_What is expected:_ Go through the records below and return each line that has "الدنيء" in it.

■ ■ ■ ■

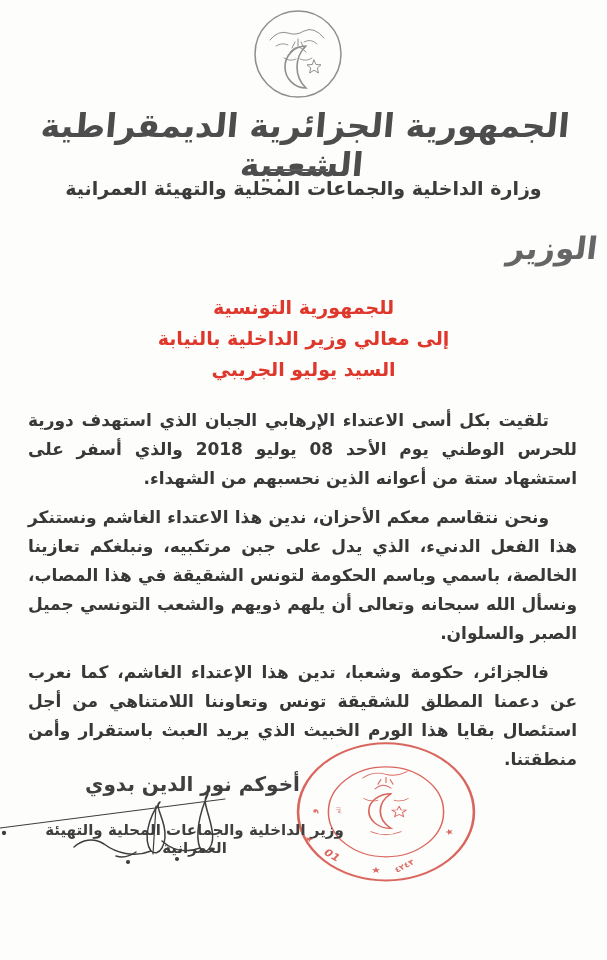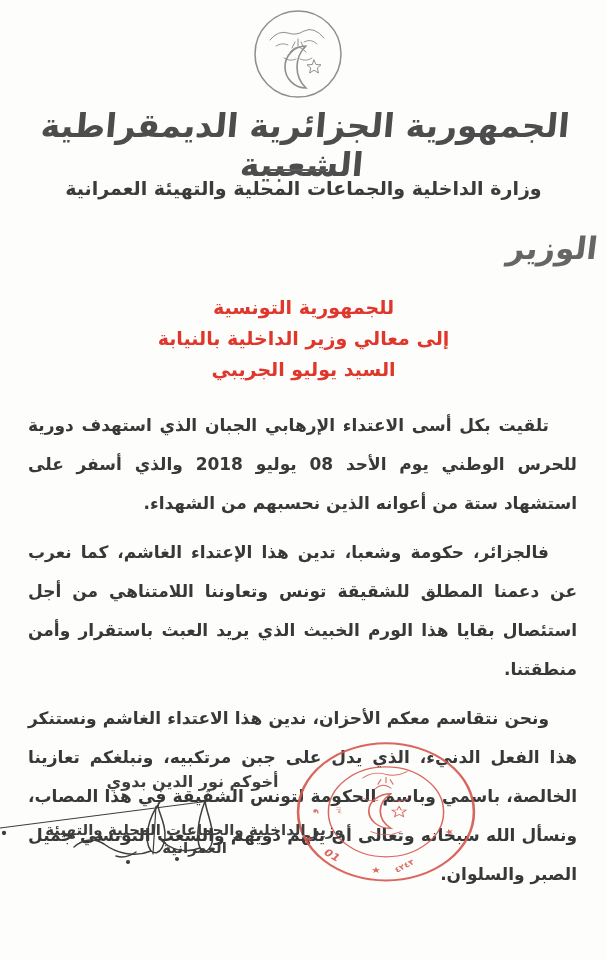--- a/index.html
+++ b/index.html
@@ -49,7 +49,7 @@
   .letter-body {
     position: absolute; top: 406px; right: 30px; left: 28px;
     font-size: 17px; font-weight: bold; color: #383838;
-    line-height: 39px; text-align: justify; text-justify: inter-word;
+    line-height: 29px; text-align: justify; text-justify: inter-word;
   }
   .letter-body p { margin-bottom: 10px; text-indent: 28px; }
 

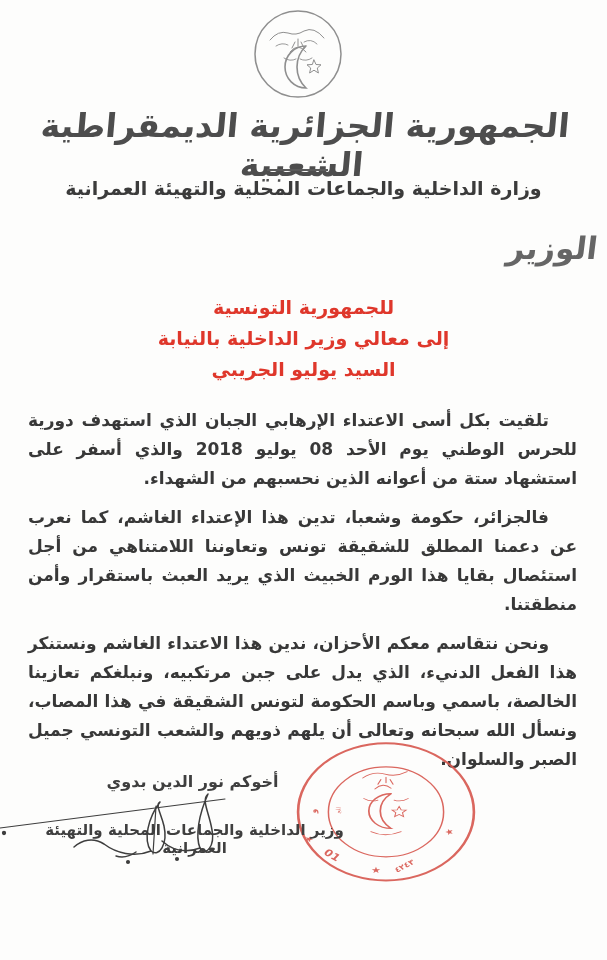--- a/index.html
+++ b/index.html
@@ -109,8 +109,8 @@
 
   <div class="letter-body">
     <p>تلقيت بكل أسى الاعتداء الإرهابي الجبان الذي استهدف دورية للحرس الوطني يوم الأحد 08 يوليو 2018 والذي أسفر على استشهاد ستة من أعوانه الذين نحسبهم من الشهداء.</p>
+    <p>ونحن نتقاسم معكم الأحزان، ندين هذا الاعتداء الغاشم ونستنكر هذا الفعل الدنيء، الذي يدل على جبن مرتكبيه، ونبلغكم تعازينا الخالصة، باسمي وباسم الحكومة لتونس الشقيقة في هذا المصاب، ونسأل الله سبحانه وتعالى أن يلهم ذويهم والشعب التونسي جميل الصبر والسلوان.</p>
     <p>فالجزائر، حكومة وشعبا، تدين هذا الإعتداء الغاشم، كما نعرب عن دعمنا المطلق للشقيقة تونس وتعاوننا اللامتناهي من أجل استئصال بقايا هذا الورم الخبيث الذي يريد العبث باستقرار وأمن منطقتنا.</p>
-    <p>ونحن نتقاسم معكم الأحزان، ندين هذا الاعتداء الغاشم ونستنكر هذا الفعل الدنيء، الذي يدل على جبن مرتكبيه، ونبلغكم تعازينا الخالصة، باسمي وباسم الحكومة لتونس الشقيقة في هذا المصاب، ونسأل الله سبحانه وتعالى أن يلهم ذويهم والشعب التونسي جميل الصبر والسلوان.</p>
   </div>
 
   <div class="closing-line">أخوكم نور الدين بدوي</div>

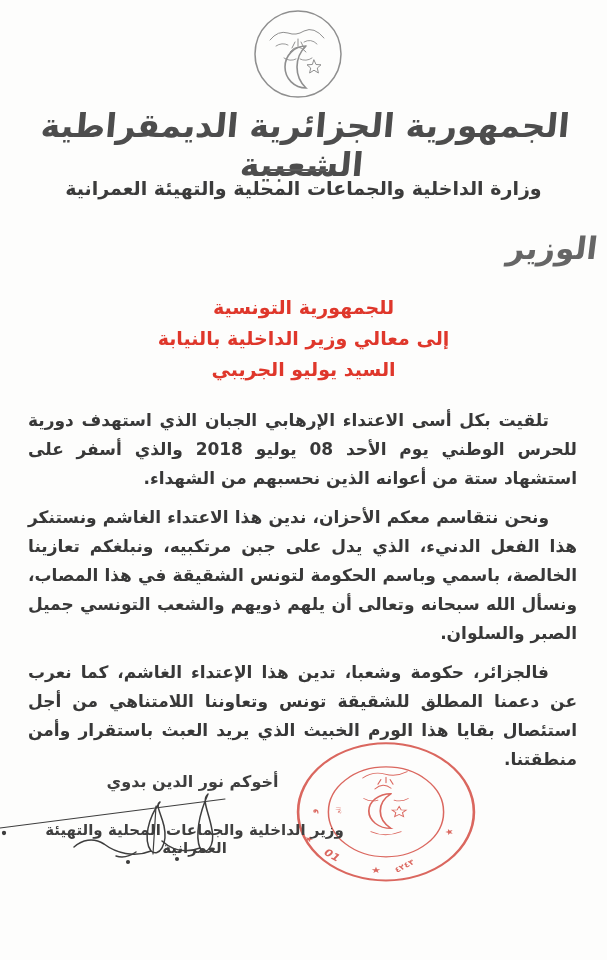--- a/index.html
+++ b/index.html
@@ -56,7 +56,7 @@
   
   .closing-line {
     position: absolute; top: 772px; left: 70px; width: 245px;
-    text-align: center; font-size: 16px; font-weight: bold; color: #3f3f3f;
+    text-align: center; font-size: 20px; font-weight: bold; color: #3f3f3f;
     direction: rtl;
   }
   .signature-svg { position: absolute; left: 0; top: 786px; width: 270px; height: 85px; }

■ ■ ■ ■

_Response to this exercise:_
+    <p>ونحن نتقاسم معكم الأحزان، ندين هذا الاعتداء الغاشم ونستنكر هذا الفعل الدنيء، الذي يدل على جبن مرتكبيه، ونبلغكم تعازينا الخالصة، باسمي وباسم الحكومة لتونس الشقيقة في هذا المصاب، ونسأل الله سبحانه وتعالى أن يلهم ذويهم والشعب التونسي جميل الصبر والسلوان.</p>
-    <p>ونحن نتقاسم معكم الأحزان، ندين هذا الاعتداء الغاشم ونستنكر هذا الفعل الدنيء، الذي يدل على جبن مرتكبيه، ونبلغكم تعازينا الخالصة، باسمي وباسم الحكومة لتونس الشقيقة في هذا المصاب، ونسأل الله سبحانه وتعالى أن يلهم ذويهم والشعب التونسي جميل الصبر والسلوان.</p>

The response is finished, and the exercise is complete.